**What the task requires**
Your answer must be the records below, given again exactly, with no pictures in it.

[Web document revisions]
╔══
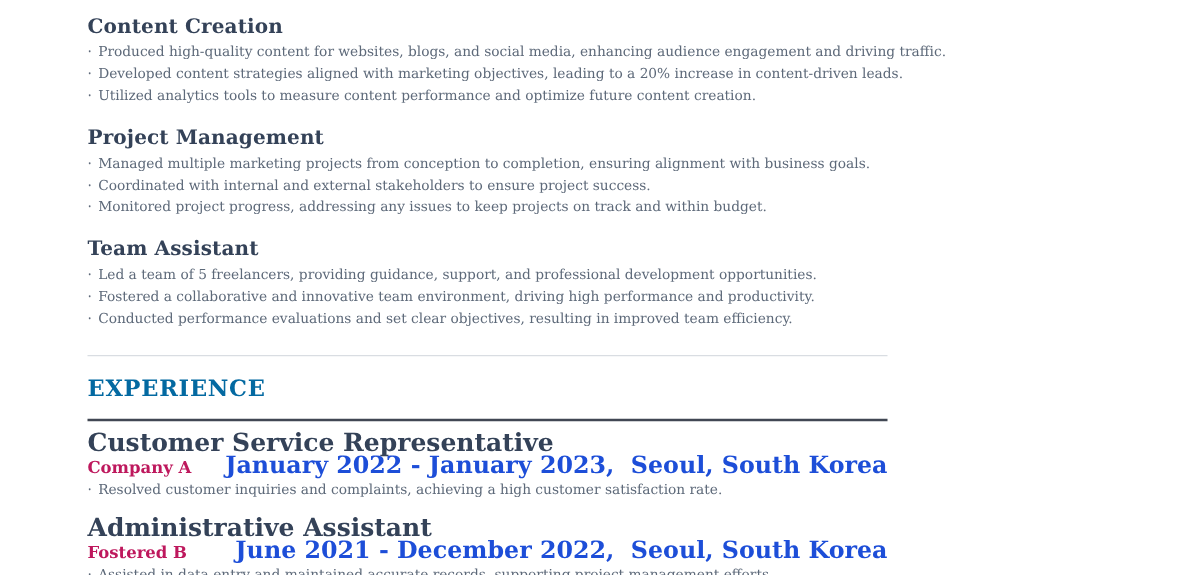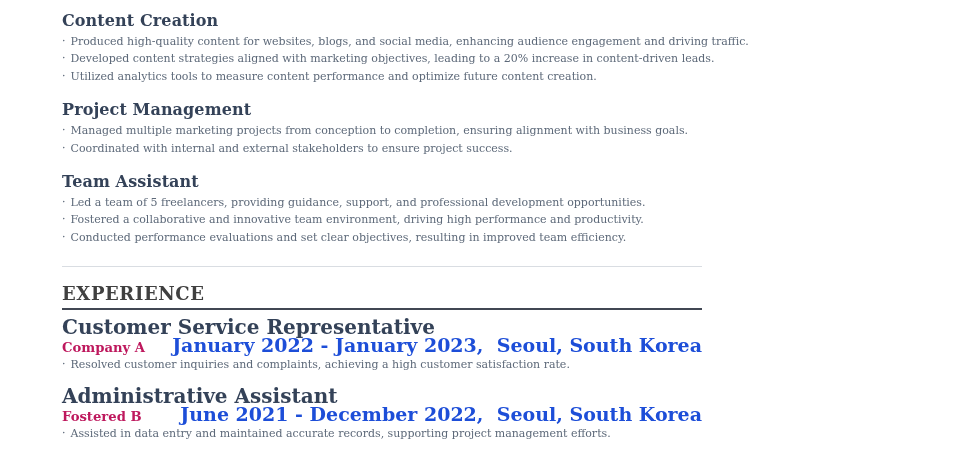--- a/index.html
+++ b/index.html
@@ -5,20 +5,21 @@
   html, body { margin: 0; padding: 0; background: #ffffff; }
   .page {
     width: 764px;
     height: 460px;
     box-sizing: border-box;
     padding: 10px 62px 0 62px;
     background: #ffffff;
     overflow: hidden;
     font-family: "DejaVu Serif", "Liberation Serif", serif;
     color: #5d6979;
+    margin-left: 8px;
   }
   .skill-group { margin-bottom: 14px; }
   .skill-group-title {
     margin: 0 0 2px 0;
     font-size: 16px;
     line-height: 21px;
     font-weight: 700;
     color: #344258;
     letter-spacing: 0.1px;
   }
@@ -33,24 +34,24 @@
     border: none;
     border-top: 1px solid #d9dde2;
     margin: 20px 0 16px 0;
     height: 0;
   }
   .experience-heading {
     margin: 0 0 7px 0;
     font-size: 18px;
     line-height: 22px;
     font-weight: 700;
-    color: #404040;
+    color: #0369a1;
     letter-spacing: 0.6px;
     border-bottom: 2px solid #414753;
-    padding-bottom: 3px;
+    padding-bottom: 12px;
   }
   .experience-entry { margin-bottom: 12px; }
   .job-title {
     font-size: 20px;
     line-height: 20px;
     font-weight: 700;
     color: #344258;
   }
   .meta-row {
     display: flex;
@@ -91,20 +92,23 @@
     </div>
 
     <div class="skill-group">
       <h3 class="skill-group-title">Project Management</h3>
       <div class="bullet-line">
         <span class="bullet-dot">·</span><span>Managed multiple marketing projects from conception to completion, ensuring alignment with business goals.</span>
       </div>
       <div class="bullet-line">
         <span class="bullet-dot">·</span><span>Coordinated with internal and external stakeholders to ensure project success.</span>
       </div>
+      <div class="bullet-line">
+        <span class="bullet-dot">·</span><span>Monitored project progress, addressing any issues to keep projects on track and within budget.</span>
+      </div>
     </div>
 
     <div class="skill-group">
       <h3 class="skill-group-title">Team Assistant</h3>
       <div class="bullet-line">
         <span class="bullet-dot">·</span><span>Led a team of 5 freelancers, providing guidance, support, and professional development opportunities.</span>
       </div>
       <div class="bullet-line">
         <span class="bullet-dot">·</span><span>Fostered a collaborative and innovative team environment, driving high performance and productivity.</span>
       </div>

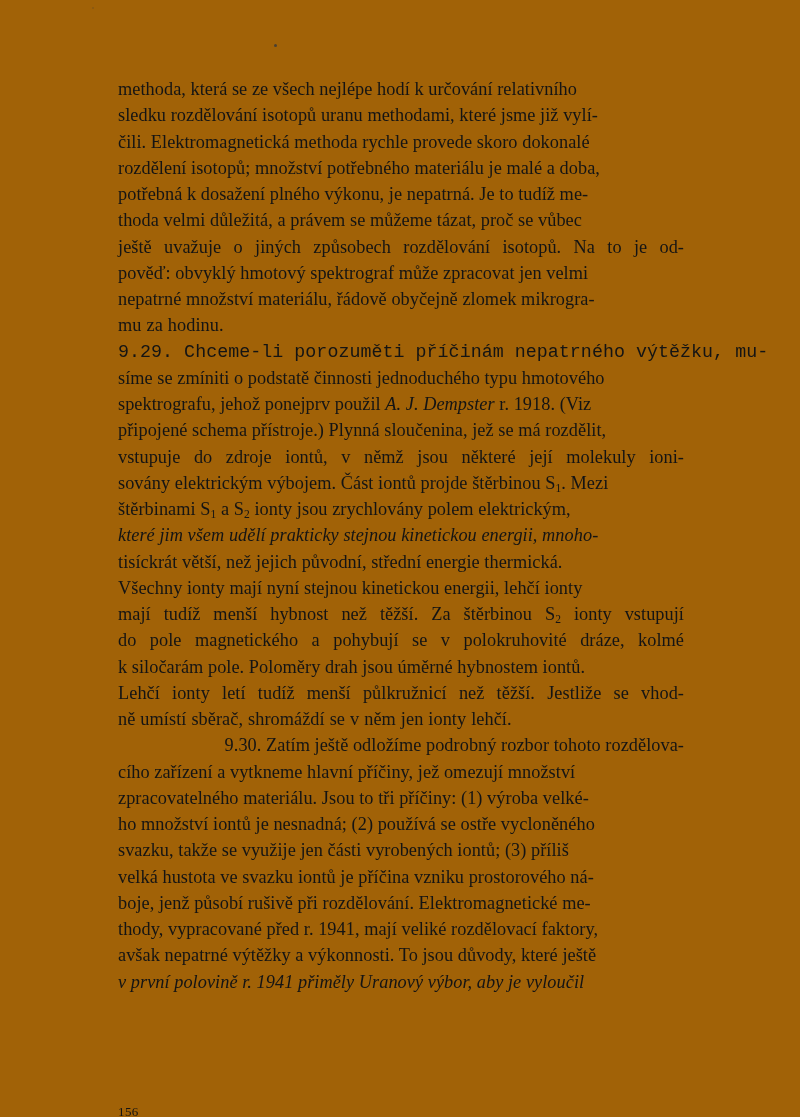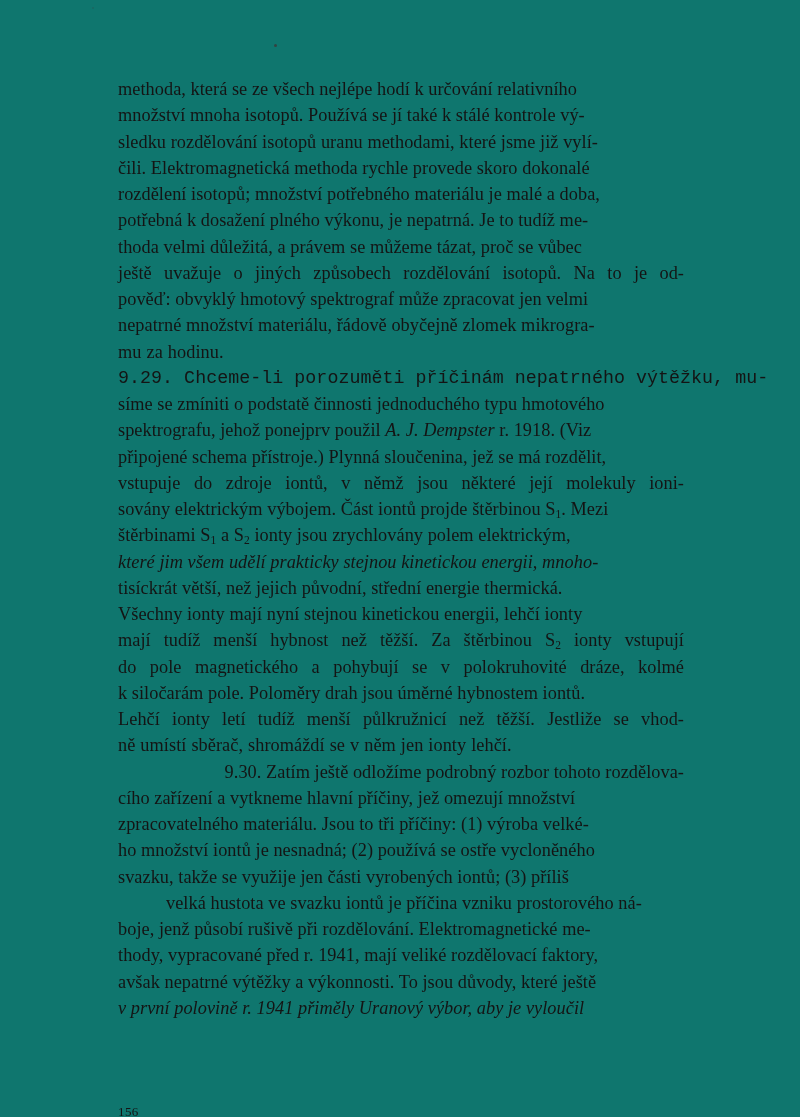--- a/index.html
+++ b/index.html
@@ -12,21 +12,21 @@
     height: 1117px;
     position: relative;
     overflow: hidden;
     font-family: "Liberation Serif", "DejaVu Serif", serif;
     color: #141414;
   }
 
   #page {
     position: absolute;
     inset: 0;
-    background: #0f766e;
+    background: #a16207;
   }
 
   
   .speck {
     position: absolute;
     width: 3px;
     height: 3px;
     background: #3a3a3a;
     border-radius: 50%;
     opacity: .85;
@@ -102,21 +102,20 @@
 
 <div id="page">
 
   <div class="speck s1"></div>
   <div class="speck s2"></div>
 
   <div id="textblock">
 
     <div class="para">
       <div class="ln just"><span class="w" style="word-spacing: 0px;">methoda, která se ze všech nejlépe hodí k určování relativního</span></div>
-      <div class="ln just"><span class="w" style="word-spacing: 0px;">množství mnoha isotopů. Používá se jí také k stálé kontrole vý-</span></div>
       <div class="ln just"><span class="w" style="word-spacing: 0px;">sledku rozdělování isotopů uranu methodami, které jsme již vylí-</span></div>
       <div class="ln just"><span class="w" style="word-spacing: 0px;">čili. Elektromagnetická methoda rychle provede skoro dokonalé</span></div>
       <div class="ln just"><span class="w" style="word-spacing: 0px;">rozdělení isotopů; množství potřebného materiálu je malé a doba,</span></div>
       <div class="ln just"><span class="w" style="word-spacing: 0px;">potřebná k dosažení plného výkonu, je nepatrná. Je to tudíž me-</span></div>
       <div class="ln just"><span class="w" style="word-spacing: 0px;">thoda velmi důležitá, a právem se můžeme tázat, proč se vůbec</span></div>
       <div class="ln just"><span class="w" style="word-spacing: 7.686px;">ještě uvažuje o jiných způsobech rozdělování isotopů. Na to je od-</span></div>
       <div class="ln just"><span class="w" style="word-spacing: 0px;">pověď: obvyklý hmotový spektrograf může zpracovat jen velmi</span></div>
       <div class="ln just"><span class="w" style="word-spacing: 0px;">nepatrné množství materiálu, řádově obyčejně zlomek mikrogra-</span></div>
       <div class="ln last"><span class="w">mu za hodinu.</span></div>
     </div>
@@ -138,21 +137,21 @@
       <div class="ln just"><span class="w" style="word-spacing: 7.569px;">Lehčí ionty letí tudíž menší půlkružnicí než těžší. Jestliže se vhod-</span></div>
       <div class="ln last"><span class="w">ně umístí sběrač, shromáždí se v něm jen ionty lehčí.</span></div>
     </div>
 
     <div class="para">
       <div class="ln just"><span class="indent"></span><span class="w" style="word-spacing: 0px;"><span>9.30. Zatím ještě odložíme podrobný rozbor tohoto rozdělova-</span></span></div>
       <div class="ln just"><span class="w" style="word-spacing: 0px;">cího zařízení a vytkneme hlavní příčiny, jež omezují množství</span></div>
       <div class="ln just"><span class="w" style="word-spacing: 0px;">zpracovatelného materiálu. Jsou to tři příčiny: (1) výroba velké-</span></div>
       <div class="ln just"><span class="w" style="word-spacing: 0px;">ho množství iontů je nesnadná; (2) používá se ostře vycloněného</span></div>
       <div class="ln just"><span class="w" style="word-spacing: 0px;">svazku, takže se využije jen části vyrobených iontů; (3) příliš</span></div>
-      <div class="ln just"><span class="w" style="word-spacing: 0px; margin-left: 48px;">velká hustota ve svazku iontů je příčina vzniku prostorového ná-</span></div>
+      <div class="ln just"><span class="w" style="word-spacing: 0px;">velká hustota ve svazku iontů je příčina vzniku prostorového ná-</span></div>
       <div class="ln just"><span class="w" style="word-spacing: 0px;">boje, jenž působí rušivě při rozdělování. Elektromagnetické me-</span></div>
       <div class="ln just"><span class="w" style="word-spacing: 0px;">thody, vypracované před r. 1941, mají veliké rozdělovací faktory,</span></div>
       <div class="ln just"><span class="w" style="word-spacing: 0px;">avšak nepatrné výtěžky a výkonnosti. To jsou důvody, které ještě</span></div>
       <div class="ln just"><span class="w" style="word-spacing: 0px; font-style: italic;">v první polovině r. 1941 přiměly Uranový výbor, aby je vyloučil</span></div>
     </div>
 
   </div>
 
   <div id="folio">156</div>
╚══
**Result of this exercise**
--- a/index.html
+++ b/index.html
@@ -5,20 +5,21 @@
   html, body { margin: 0; padding: 0; background: #ffffff; }
   .page {
     width: 764px;
     height: 460px;
     box-sizing: border-box;
     padding: 10px 62px 0 62px;
     background: #ffffff;
     overflow: hidden;
     font-family: "DejaVu Serif", "Liberation Serif", serif;
     color: #5d6979;
+    margin-left: 8px;
   }
   .skill-group { margin-bottom: 14px; }
   .skill-group-title {
     margin: 0 0 2px 0;
     font-size: 16px;
     line-height: 21px;
     font-weight: 700;
     color: #344258;
     letter-spacing: 0.1px;
   }
@@ -33,24 +34,24 @@
     border: none;
     border-top: 1px solid #d9dde2;
     margin: 20px 0 16px 0;
     height: 0;
   }
   .experience-heading {
     margin: 0 0 7px 0;
     font-size: 18px;
     line-height: 22px;
     font-weight: 700;
-    color: #404040;
+    color: #0369a1;
     letter-spacing: 0.6px;
     border-bottom: 2px solid #414753;
-    padding-bottom: 3px;
+    padding-bottom: 12px;
   }
   .experience-entry { margin-bottom: 12px; }
   .job-title {
     font-size: 20px;
     line-height: 20px;
     font-weight: 700;
     color: #344258;
   }
   .meta-row {
     display: flex;
@@ -91,20 +92,23 @@
     </div>
 
     <div class="skill-group">
       <h3 class="skill-group-title">Project Management</h3>
       <div class="bullet-line">
         <span class="bullet-dot">·</span><span>Managed multiple marketing projects from conception to completion, ensuring alignment with business goals.</span>
       </div>
       <div class="bullet-line">
         <span class="bullet-dot">·</span><span>Coordinated with internal and external stakeholders to ensure project success.</span>
       </div>
+      <div class="bullet-line">
+        <span class="bullet-dot">·</span><span>Monitored project progress, addressing any issues to keep projects on track and within budget.</span>
+      </div>
     </div>
 
     <div class="skill-group">
       <h3 class="skill-group-title">Team Assistant</h3>
       <div class="bullet-line">
         <span class="bullet-dot">·</span><span>Led a team of 5 freelancers, providing guidance, support, and professional development opportunities.</span>
       </div>
       <div class="bullet-line">
         <span class="bullet-dot">·</span><span>Fostered a collaborative and innovative team environment, driving high performance and productivity.</span>
       </div>

--- a/index.html
+++ b/index.html
@@ -12,21 +12,21 @@
     height: 1117px;
     position: relative;
     overflow: hidden;
     font-family: "Liberation Serif", "DejaVu Serif", serif;
     color: #141414;
   }
 
   #page {
     position: absolute;
     inset: 0;
-    background: #0f766e;
+    background: #a16207;
   }
 
   
   .speck {
     position: absolute;
     width: 3px;
     height: 3px;
     background: #3a3a3a;
     border-radius: 50%;
     opacity: .85;
@@ -102,21 +102,20 @@
 
 <div id="page">
 
   <div class="speck s1"></div>
   <div class="speck s2"></div>
 
   <div id="textblock">
 
     <div class="para">
       <div class="ln just"><span class="w" style="word-spacing: 0px;">methoda, která se ze všech nejlépe hodí k určování relativního</span></div>
-      <div class="ln just"><span class="w" style="word-spacing: 0px;">množství mnoha isotopů. Používá se jí také k stálé kontrole vý-</span></div>
       <div class="ln just"><span class="w" style="word-spacing: 0px;">sledku rozdělování isotopů uranu methodami, které jsme již vylí-</span></div>
       <div class="ln just"><span class="w" style="word-spacing: 0px;">čili. Elektromagnetická methoda rychle provede skoro dokonalé</span></div>
       <div class="ln just"><span class="w" style="word-spacing: 0px;">rozdělení isotopů; množství potřebného materiálu je malé a doba,</span></div>
       <div class="ln just"><span class="w" style="word-spacing: 0px;">potřebná k dosažení plného výkonu, je nepatrná. Je to tudíž me-</span></div>
       <div class="ln just"><span class="w" style="word-spacing: 0px;">thoda velmi důležitá, a právem se můžeme tázat, proč se vůbec</span></div>
       <div class="ln just"><span class="w" style="word-spacing: 7.686px;">ještě uvažuje o jiných způsobech rozdělování isotopů. Na to je od-</span></div>
       <div class="ln just"><span class="w" style="word-spacing: 0px;">pověď: obvyklý hmotový spektrograf může zpracovat jen velmi</span></div>
       <div class="ln just"><span class="w" style="word-spacing: 0px;">nepatrné množství materiálu, řádově obyčejně zlomek mikrogra-</span></div>
       <div class="ln last"><span class="w">mu za hodinu.</span></div>
     </div>
@@ -138,21 +137,21 @@
       <div class="ln just"><span class="w" style="word-spacing: 7.569px;">Lehčí ionty letí tudíž menší půlkružnicí než těžší. Jestliže se vhod-</span></div>
       <div class="ln last"><span class="w">ně umístí sběrač, shromáždí se v něm jen ionty lehčí.</span></div>
     </div>
 
     <div class="para">
       <div class="ln just"><span class="indent"></span><span class="w" style="word-spacing: 0px;"><span>9.30. Zatím ještě odložíme podrobný rozbor tohoto rozdělova-</span></span></div>
       <div class="ln just"><span class="w" style="word-spacing: 0px;">cího zařízení a vytkneme hlavní příčiny, jež omezují množství</span></div>
       <div class="ln just"><span class="w" style="word-spacing: 0px;">zpracovatelného materiálu. Jsou to tři příčiny: (1) výroba velké-</span></div>
       <div class="ln just"><span class="w" style="word-spacing: 0px;">ho množství iontů je nesnadná; (2) používá se ostře vycloněného</span></div>
       <div class="ln just"><span class="w" style="word-spacing: 0px;">svazku, takže se využije jen části vyrobených iontů; (3) příliš</span></div>
-      <div class="ln just"><span class="w" style="word-spacing: 0px; margin-left: 48px;">velká hustota ve svazku iontů je příčina vzniku prostorového ná-</span></div>
+      <div class="ln just"><span class="w" style="word-spacing: 0px;">velká hustota ve svazku iontů je příčina vzniku prostorového ná-</span></div>
       <div class="ln just"><span class="w" style="word-spacing: 0px;">boje, jenž působí rušivě při rozdělování. Elektromagnetické me-</span></div>
       <div class="ln just"><span class="w" style="word-spacing: 0px;">thody, vypracované před r. 1941, mají veliké rozdělovací faktory,</span></div>
       <div class="ln just"><span class="w" style="word-spacing: 0px;">avšak nepatrné výtěžky a výkonnosti. To jsou důvody, které ještě</span></div>
       <div class="ln just"><span class="w" style="word-spacing: 0px; font-style: italic;">v první polovině r. 1941 přiměly Uranový výbor, aby je vyloučil</span></div>
     </div>
 
   </div>
 
   <div id="folio">156</div>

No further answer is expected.